Select the created Lifecycle configuration and click Update notebook instance.

AWS Lambda serverless function

As mentioned earlier, the AWS Lambda function is responsible for spinning up the AWS SageMaker Notebook instance.

To create an AWS Lambda function, navigate to the respective panel, switch to the Functions tab, and click on Create Function.
Please file all required entries on the page and remember to switch the Runtime to Python 3.10.
Please verify that the designated role has the required permission AmazonSageMakerFullAccess and click on the Create function button.

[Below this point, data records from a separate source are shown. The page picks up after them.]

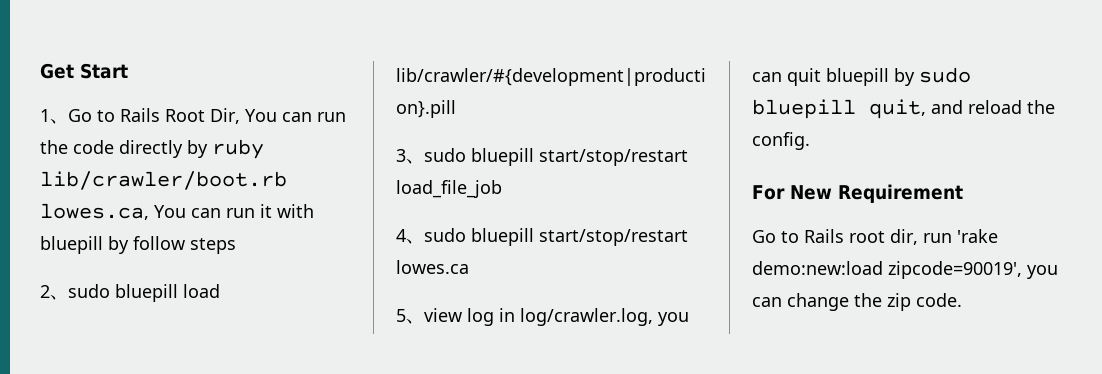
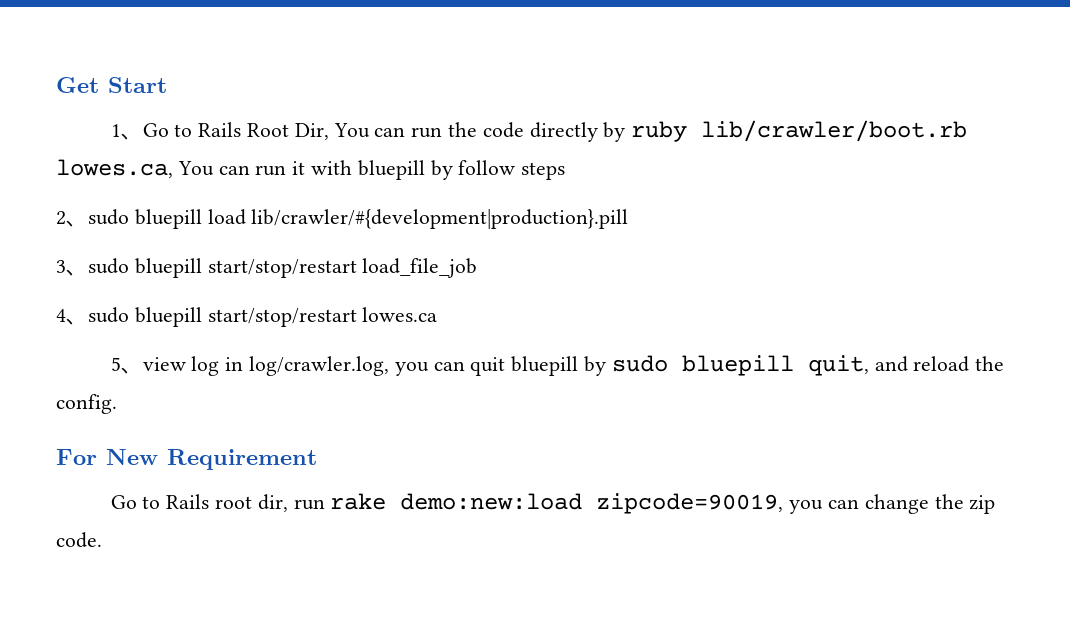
- Go to Rails root dir, run 'rake demo:new:load zipcode=90019', you can change the zip code.
+ Go to Rails root dir, run rake demo:new:load zipcode=90019, you can change the zip code.

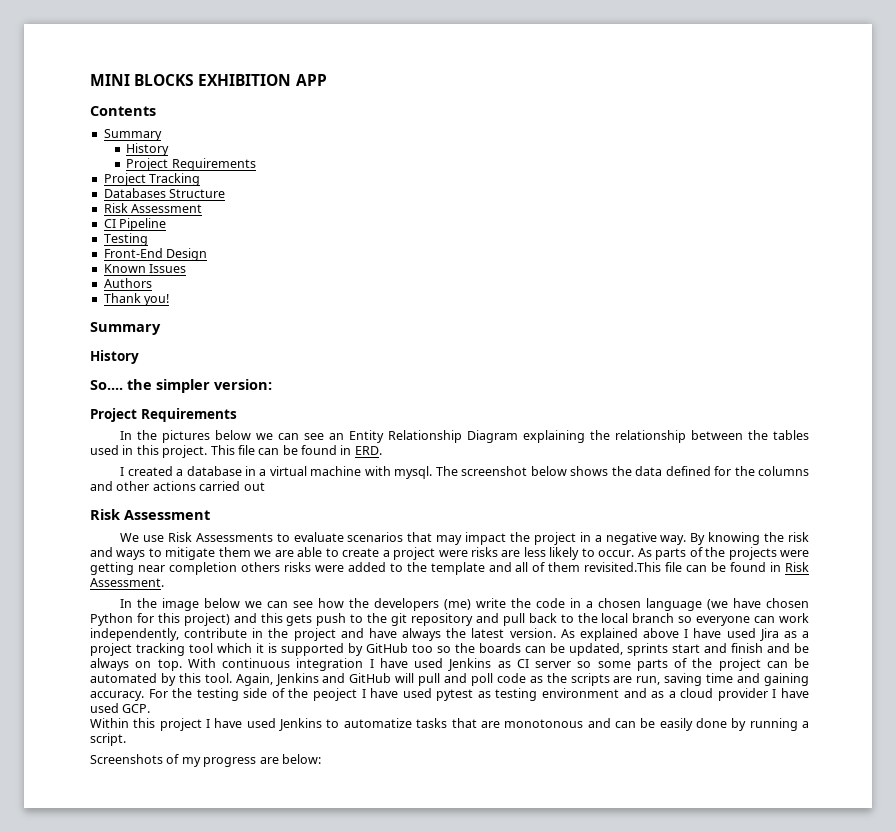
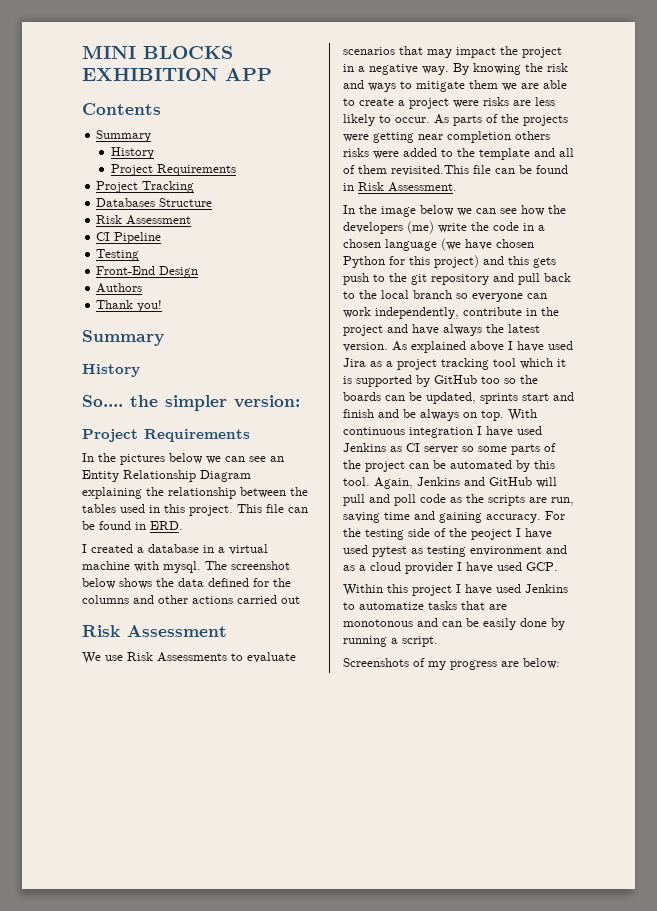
- Known Issues

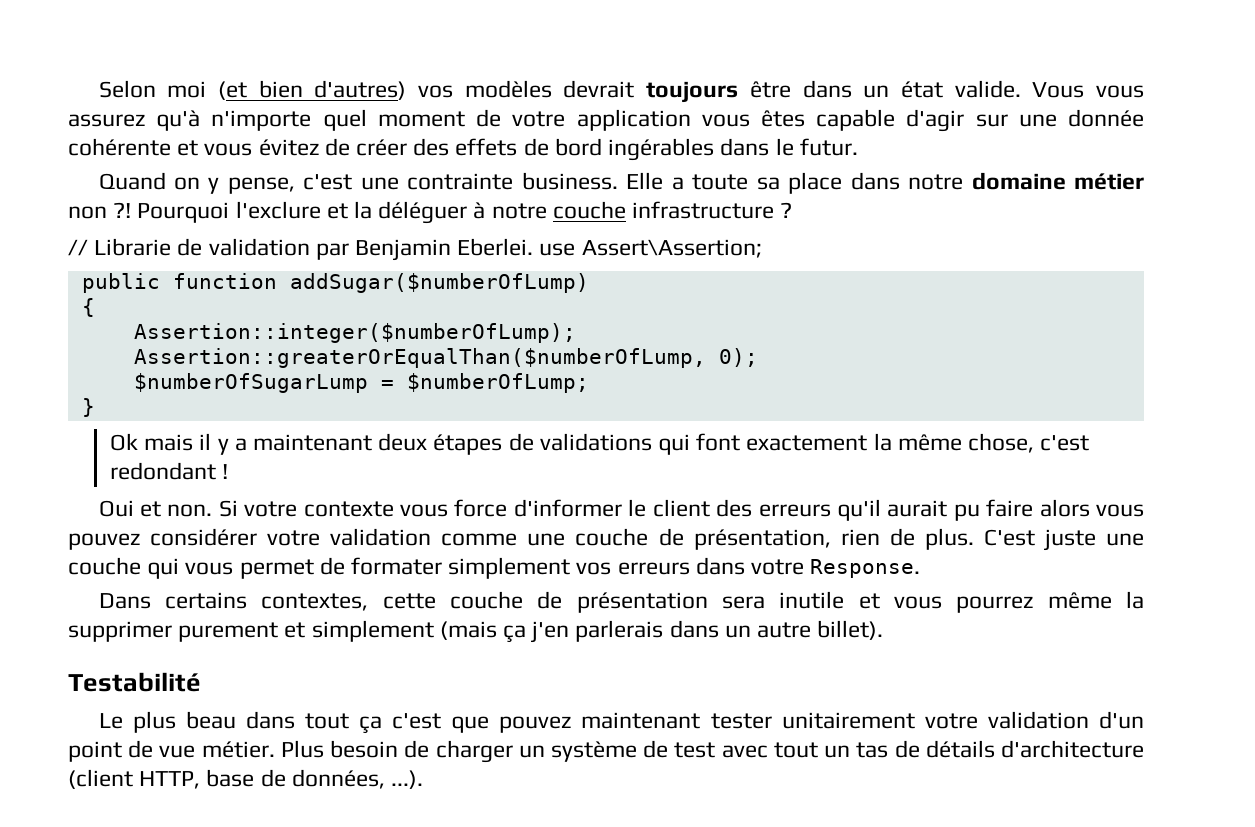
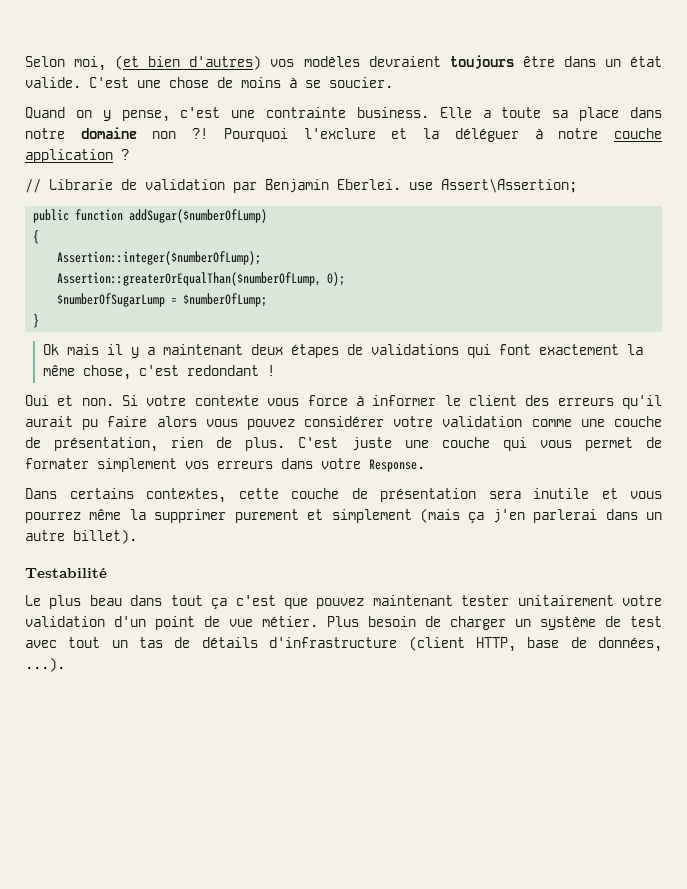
- Selon moi (et bien d'autres) vos modèles devrait toujours être dans un état valide.
+ Selon moi, (et bien d'autres) vos modèles devraient toujours être dans un état valide.
- Vous vous assurez qu'à n'importe quel moment de votre application vous êtes capable d'agir sur une donnée cohérente et vous évitez de créer des effets de bord ingérables dans le futur.
+ C'est une chose de moins à se soucier.
- Elle a toute sa place dans notre domaine métier non ?!
+ Elle a toute sa place dans notre domaine non ?!
- Pourquoi l'exclure et la déléguer à notre couche infrastructure ?
+ Pourquoi l'exclure et la déléguer à notre couche application ?
- Si votre contexte vous force d'informer le client des erreurs qu'il aurait pu faire alors vous pouvez considérer votre validation comme une couche de présentation, rien de plus.
+ Si votre contexte vous force à informer le client des erreurs qu'il aurait pu faire alors vous pouvez considérer votre validation comme une couche de présentation, rien de plus.
- Dans certains contextes, cette couche de présentation sera inutile et vous pourrez même la supprimer purement et simplement (mais ça j'en parlerais dans un autre billet).
+ Dans certains contextes, cette couche de présentation sera inutile et vous pourrez même la supprimer purement et simplement (mais ça j'en parlerai dans un autre billet).
- Plus besoin de charger un système de test avec tout un tas de détails d'architecture (client HTTP, base de données, ...).
+ Plus besoin de charger un système de test avec tout un tas de détails d'infrastructure (client HTTP, base de données, ...).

Select the created Lambda function. In the code tab, copy and paste the following code into the text area. This code starts the notebook instance named fsxn-ontap.

import boto3
import logging

def lambda_handler(event, context):
    client = boto3.client('sagemaker')
    logging.info('Invoking SageMaker')
    client.start_notebook_instance(NotebookInstanceName='fsxn-ontap')
    return {
        'statusCode': 200,
        'body': f'Starting notebook instance: {notebook_instance_name}'
    }

Click the Deploy button to apply this code change.
To specify how to trigger this AWS Lambda function, click on the Add Trigger button.
Select EventBridge from the dropdown menu, then click on the radio button labeled Create a new rule. In the schedule expression field, enter rate(1 day), and click on the Add button to create and apply this new cron job rule to the AWS Lambda function.

After completing the two-step configuration, on a daily basis, the AWS Lambda function will initiate the SageMaker Notebook, perform model retraining using the data from the FSx ONTAP repository, redeploy the updated model to the production environment, and automatically shut down the SageMaker Notebook instance to optimize cost. This ensures that the model remains up to date.

This concludes the tutorial for developing an MLOps pipeline.